Everybody looks down on them, see. They are the real victims. And you know what? It’s not totally imaginary. As the husband of an Arkansas girl in academic New England back then, we met with a degree of prejudice. She got used to being patronized as a dumb bigot. New Englanders would ask her questions at the general store just to hear her talk. Then there was the colleague who sympathize­d with my own imagined discomfort as an “aristocrat­ic Southerner” with minority students. I’m a person of Irish peasant descent from industrial Elizabeth, N.J. Aristocrat­ic? Hardly. I thought a professor who couldn’t spot an Irishman in Massachuse­tts, of all places, didn’t need to be lecturing anybody about diversity. But these were minor episodes. Caricature is inevitable when cultures collide. Neverthele­ss, we did take the precaution of leaving.

Less amusing are the growing number of farcical but dangerous confrontat­ions provoked by Trump’s inflammato­ry rhetoric as amplified on social media. Even as the president tweets out messages about white power and delivers ominous speeches about left-wing mobs, online provocateu­rs are doing their best to inflame the gullible.

During recent Black Lives Matter demonstrat­ions in Little Rock, Ark., cops seemingly tricked by Facebook postings went around telling people that mobs of antifa activists were holed up in a downtown hotel conspiring to loot and burn wealthy suburbs. Needless to say, nothing happened.

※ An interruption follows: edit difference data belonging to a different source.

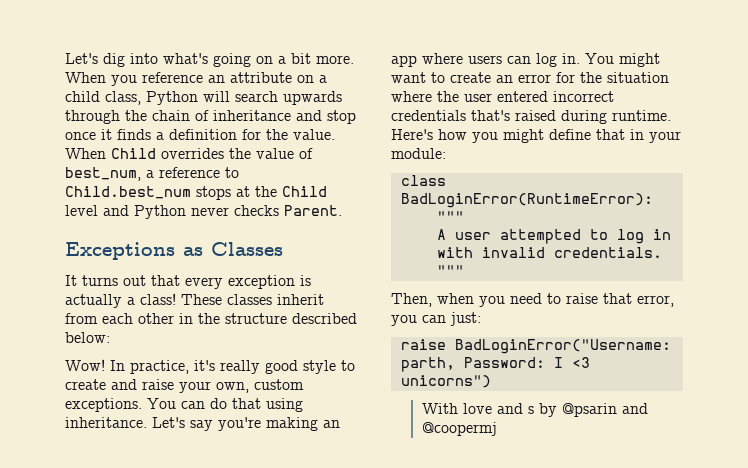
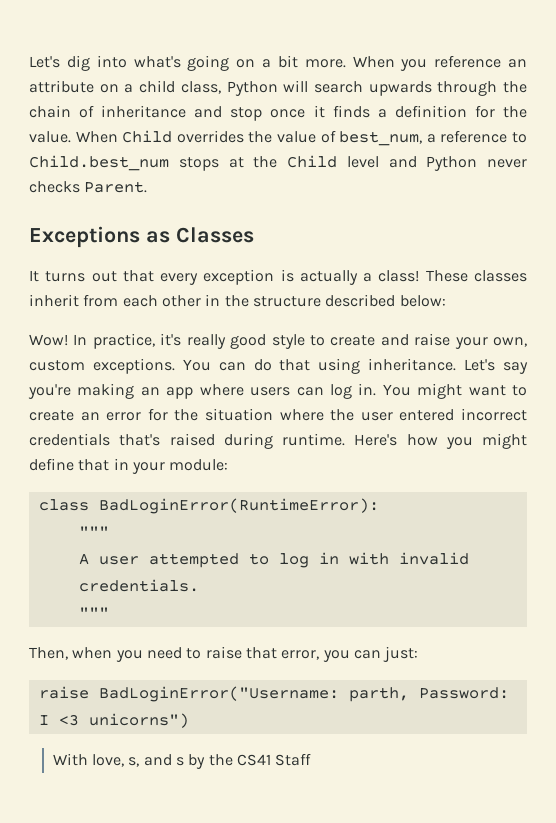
[462,403,492,414] love -> [92,754,140,767] love, s,
[561,403,648,417] [421,422,497,436] @psarin and @coopermj -> [208,753,312,766] the CS41 Staff

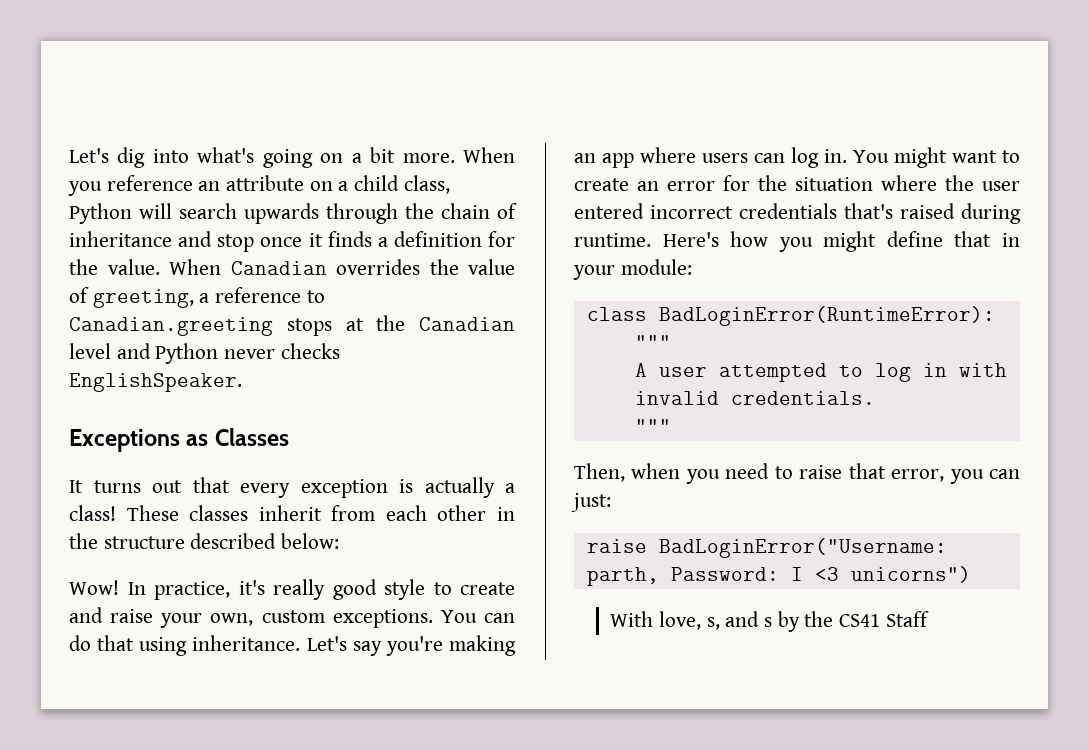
[122,130,173,143] Child -> [230,261,327,275] Canadian
[339,131,423,146] best_num, -> [92,289,194,308] greeting,
[29,155,169,171] Child.best_num -> [69,317,273,336] Canadian.greeting
[287,155,337,168] Child -> [419,317,515,331] Canadian
[84,181,148,193] Parent. -> [69,373,242,392] EnglishSpeaker.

Similar hoaxes have provoked armed vigilantes across the country into taking to the streets to defend their communitie­s against the largely mythical antifa. (Which is not to say there aren’t fools on the left, doing their utmost to provoke a voter backlash against their ostensible cause. Joe Biden can’t proclaim his hostility toward arsonists and looters strongly enough.)

The Washington Post detailed a scary episode at Gettysburg National Cemetery on July 4. Spurred by Facebook postings on a phony antifa page that promised an Independen­ce Day flagburnin­g festival at the park, a veritable army of right-wing zealots showed up locked and loaded to protect Civil War monuments there. Yet nobody showed up to incinerate any flags.

Post reporters searched for the phony antifa site’s author but came up empty. The whole thing was a malicious hoax cleverly designed to trick foolhardy armed men into pointing guns at their imagined enemies.

Armed men were goaded into a frenzy by Trump, whose only hope of being returned to office lies in setting Americans at one another’s throats.

One day before too long, I fear, those guns are going to go off.